L’Iran exige le retrait israélien du Liban
Le Hezbollah a annoncé qu’il exigera le retrait des troupes israéliennes du Liban dans la prochaine phase des négociations entre l’Iran et les États-Unis. Cette demande, confirmée par le bureau des relations médias du groupe, s’inscrit dans la continuité des discussions entamées après la signature d’un mémorandum d’entente entre Téhéran et Washington. Selon le Hezbollah, aucun accord nucléaire ne pourra être conclu sans que les Israéliens quittent les zones qu’ils occupent au Liban.
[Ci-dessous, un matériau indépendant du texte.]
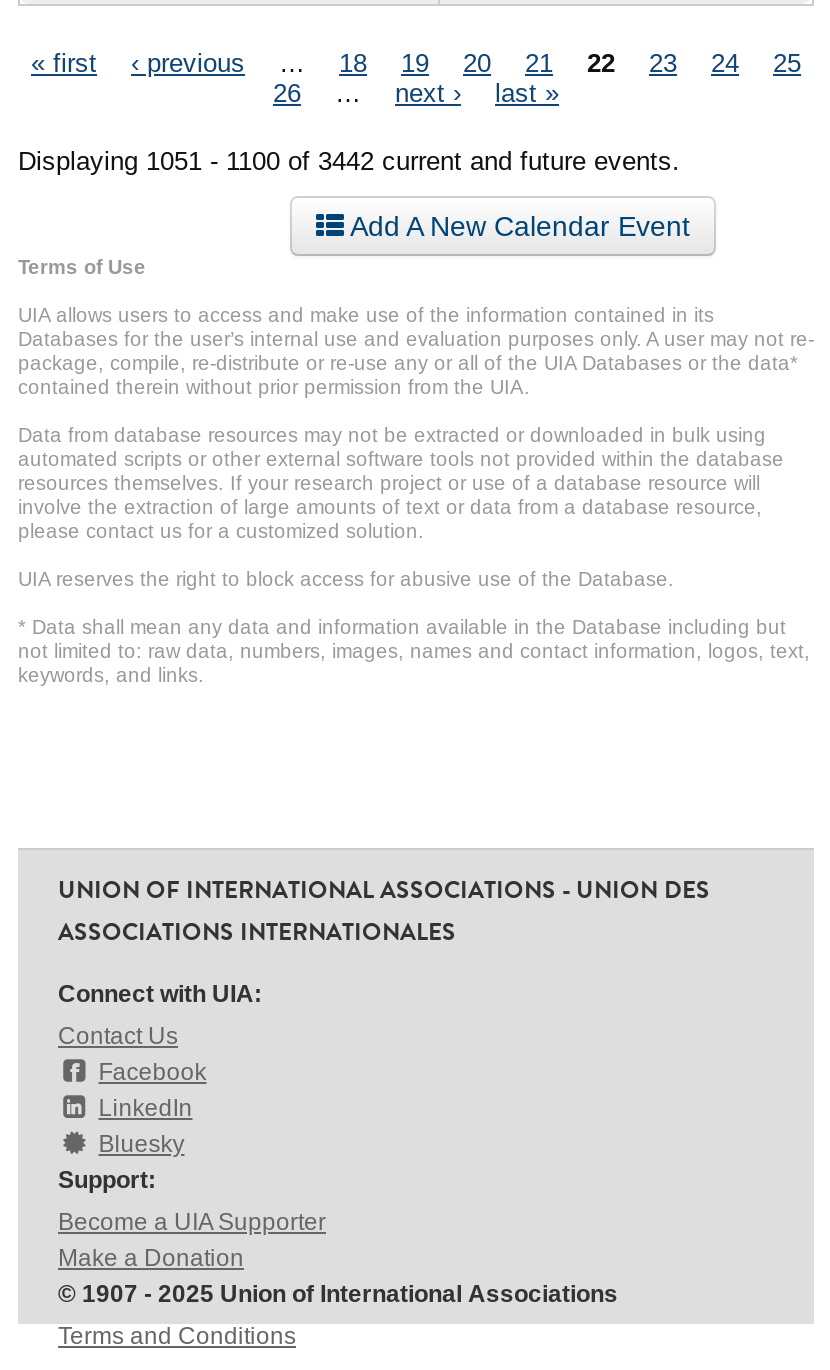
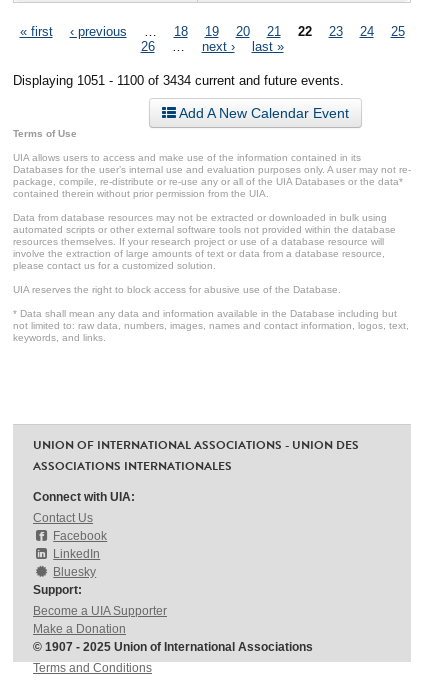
- Displaying 1051 - 1100 of 3442 current and future events.
+ Displaying 1051 - 1100 of 3434 current and future events.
Cette position ferme intervient alors que les négociations sur le programme nucléaire iranien cherchent à se relancer après une période de stagnation. Mohammad Baqer Qalibaf, principal négociateur iranien, a réaffirmé cette exigence lors d’un échange téléphonique avec Nabih Berri, président du Parlement libanais, insistant sur le droit des habitants du sud du Liban à retrouver leurs foyers. Cette déclaration souligne la volonté de Téhéran d’intégrer la question libanaise dans le cadre plus large des discussions diplomatiques avec Washington.
Le retrait israélien du Liban est un sujet sensible et complexe. Israël maintient une présence militaire dans certaines zones frontalières, justifiée par des préoccupations sécuritaires face aux menaces posées par le Hezbollah, un groupe considéré comme terroriste par plusieurs pays. La demande iranienne et celle du Hezbollah risquent de compliquer davantage les négociations nucléaires, en introduisant un enjeu géopolitique majeur qui dépasse le seul cadre du programme atomique.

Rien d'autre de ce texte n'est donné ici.